Jika Dibiarkan, 2045 Akan Tetap Suram
Dengan laju penurunan stunting sekitar 1–1,5 persen per tahun seperti lima tahun terakhir, maka pada tahun 2030 prevalensinya diperkirakan masih sekitar 28 persen, dan pada 2045 mungkin baru menyentuh angka 20–22 persen — nyaris stagnan, dan tetap dua kali lipat lebih tinggi dibanding rata-rata nasional.
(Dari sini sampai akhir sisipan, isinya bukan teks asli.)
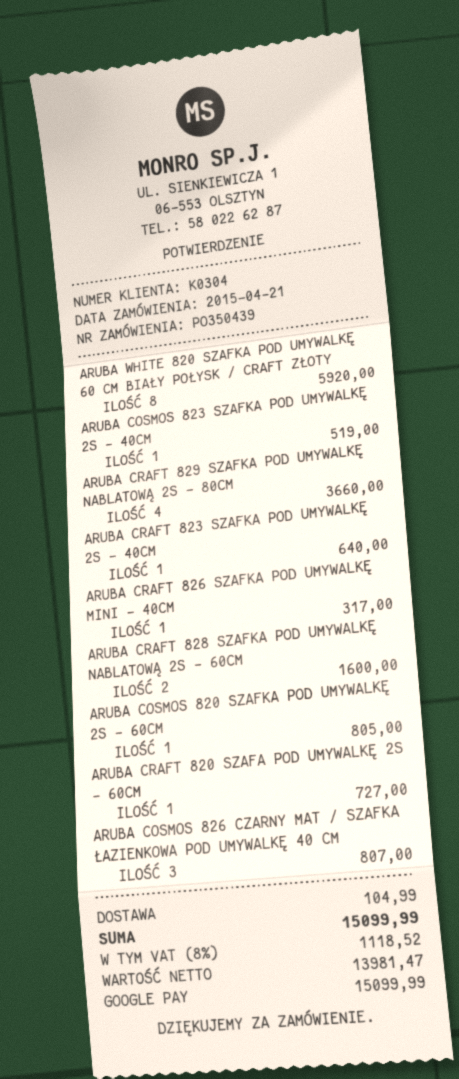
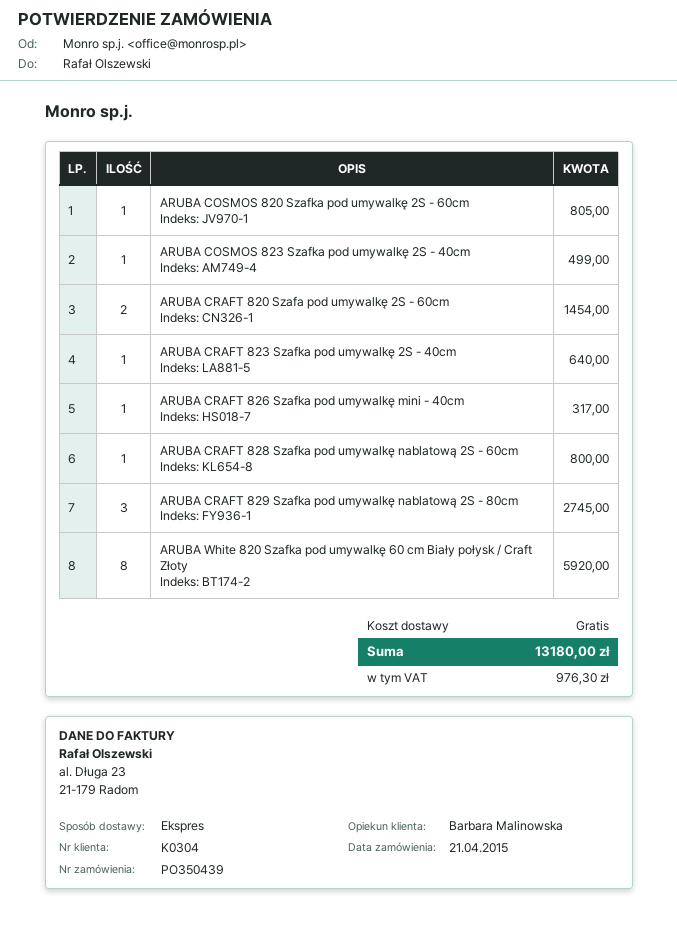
ARUBA COSMOS 823 SZAFKA POD UMYWALKĘ 2S - 40CM: 1 for 519.00 -> 1 for 499.00
ARUBA CRAFT 829 SZAFKA POD UMYWALKĘ NABLATOWĄ 2S - 80CM: 4 for 3660.00 -> 3 for 2745.00
ARUBA CRAFT 828 SZAFKA POD UMYWALKĘ NABLATOWĄ 2S - 60CM: 2 for 1600.00 -> 1 for 800.00
ARUBA CRAFT 820 SZAFA POD UMYWALKĘ 2S - 60CM: 1 for 727.00 -> 2 for 1454.00
ARUBA COSMOS 826 CZARNY MAT / SZAFKA ŁAZIENKOWA POD UMYWALKĘ 40 CM: 3 for 807.00 -> none
shipping: 104.99 -> 0.00
tax: 1118.52 -> 976.30
total: 15099.99 -> 13180.00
Itu berarti satu dari lima anak di NTT pada usia 100 tahun Indonesia Merdeka masih mengalami kerusakan otak akibat kekurangan gizi saat bayi.
Apa artinya merdeka, kalau otak anak-anak kita tidak sempat tumbuh optimal sejak lahir?
Terlambat dan Salah Sasaran
Masalahnya bukan tak ada program. Masalahnya: salah sasaran usia.
Banyak program gizi baru menyasar anak usia 2–5 tahun, padahal kerusakan akibat stunting terjadi sebelum usia dua tahun, bahkan sejak dalam kandungan.
Di masa 1.000 Hari Pertama Kehidupan (HPK), lebih dari satu juta koneksi saraf otak terbentuk setiap detik. Gizi buruk di masa ini tidak bisa diperbaiki oleh intervensi di kemudian hari.
Sayangnya, anggaran dan kebijakan masih fokus pada PAUD, pelatihan remaja, atau pemberian makanan tambahan di usia prasekolah. Akibatnya, biaya intervensi makin mahal, tapi hasilnya makin kecil.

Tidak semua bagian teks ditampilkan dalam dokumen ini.